INSTRUCTIONS TO FOLLOW:
Take the lines of the data below from the very first through the line containing "Mar 2022 | Yield: 0.884 -> 0.891" and output them exactly, pictures excluded.

Stored dataset items
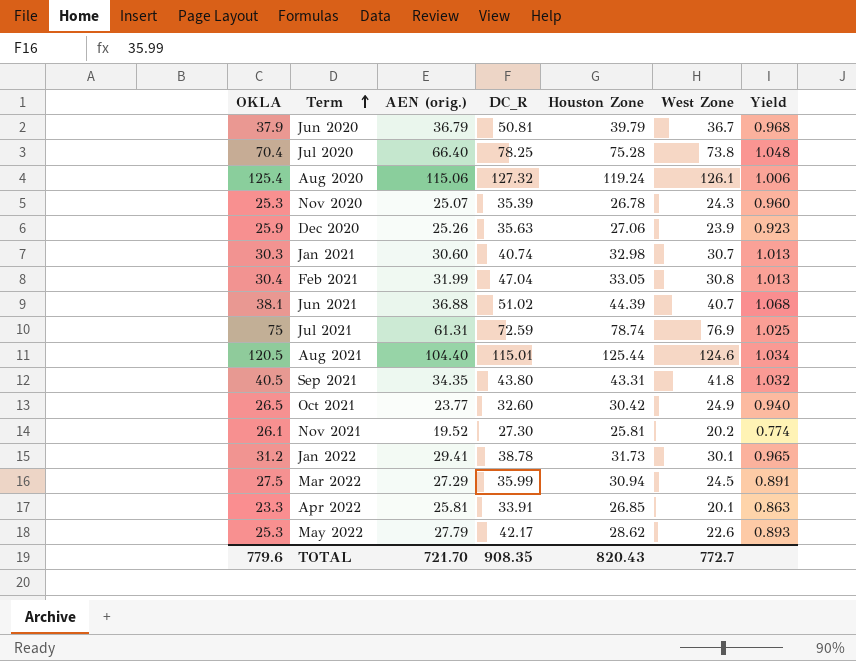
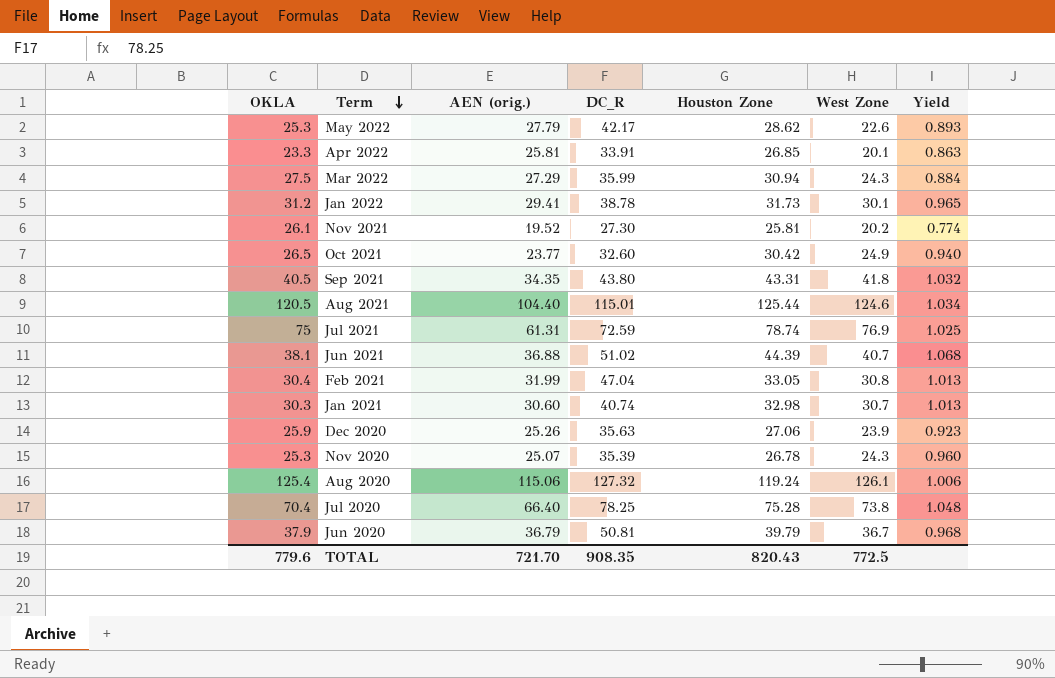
row order: Term ascending -> Term descending
Mar 2022 | West Zone: 24.5 -> 24.3
Mar 2022 | Yield: 0.891 -> 0.884
TOTAL | West Zone: 772.7 -> 772.5

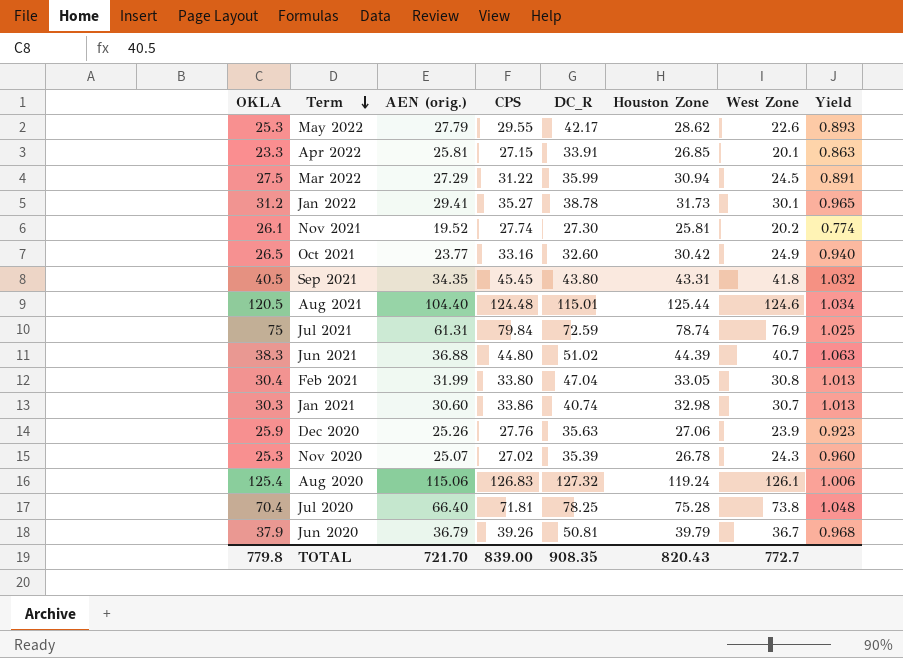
column CPS | position: none -> 4
Mar 2022 | West Zone: 24.3 -> 24.5
Mar 2022 | Yield: 0.884 -> 0.891
Jun 2021 | OKLA: 38.1 -> 38.3
Jun 2021 | Yield: 1.068 -> 1.063
TOTAL | OKLA: 779.6 -> 779.8
TOTAL | West Zone: 772.5 -> 772.7

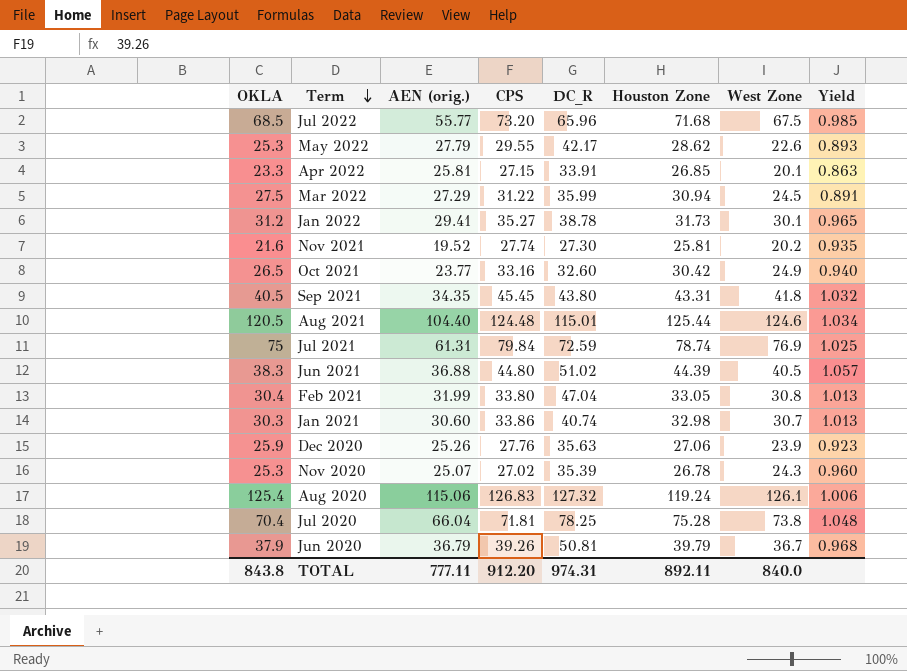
row Jul 2022: none -> 68.5 | 55.77 | 73.20 | 65.96 | 71.68 | 67.5 | 0.985
Nov 2021 | OKLA: 26.1 -> 21.6
Nov 2021 | Yield: 0.774 -> 0.935
Jun 2021 | West Zone: 40.7 -> 40.5
Jun 2021 | Yield: 1.063 -> 1.057
Jul 2020 | AEN (orig.): 66.40 -> 66.04
TOTAL | OKLA: 779.8 -> 843.8
TOTAL | AEN (orig.): 721.70 -> 777.11
TOTAL | CPS: 839.00 -> 912.20
TOTAL | DC_R: 908.35 -> 974.31
TOTAL | Houston Zone: 820.43 -> 892.11
TOTAL | West Zone: 772.7 -> 840.0

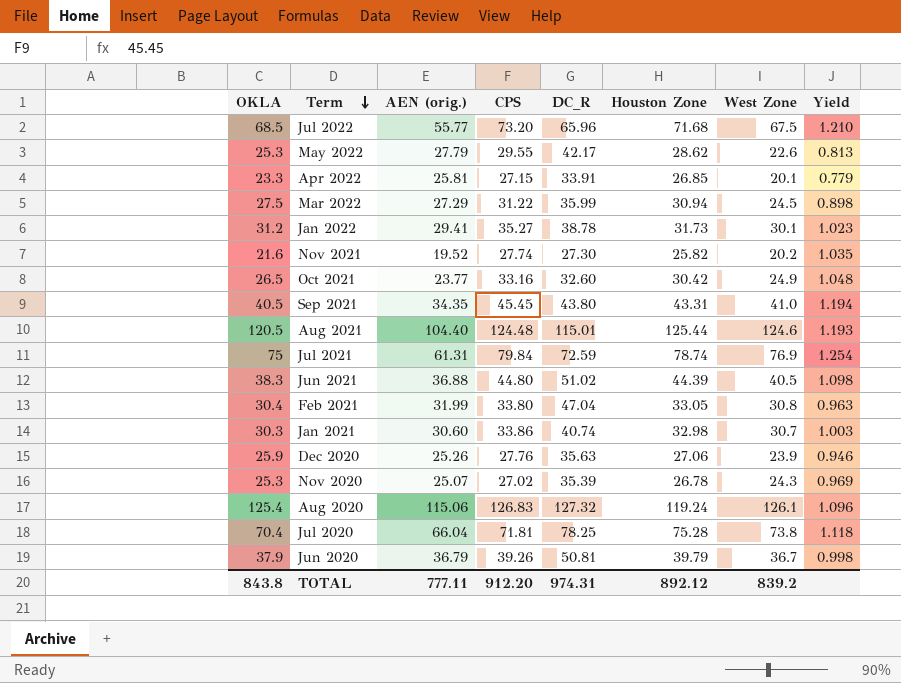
column Yield | formula: [West Zone] / [OKLA] -> [West Zone] / [AEN (orig.)]
Nov 2021 | Houston Zone: 25.81 -> 25.82
Sep 2021 | West Zone: 41.8 -> 41.0
TOTAL | Houston Zone: 892.11 -> 892.12
TOTAL | West Zone: 840.0 -> 839.2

WORKED SOLUTION:
row order: Term ascending -> Term descending
Mar 2022 | West Zone: 24.5 -> 24.3
Mar 2022 | Yield: 0.891 -> 0.884
TOTAL | West Zone: 772.7 -> 772.5

column CPS | position: none -> 4
Mar 2022 | West Zone: 24.3 -> 24.5
Mar 2022 | Yield: 0.884 -> 0.891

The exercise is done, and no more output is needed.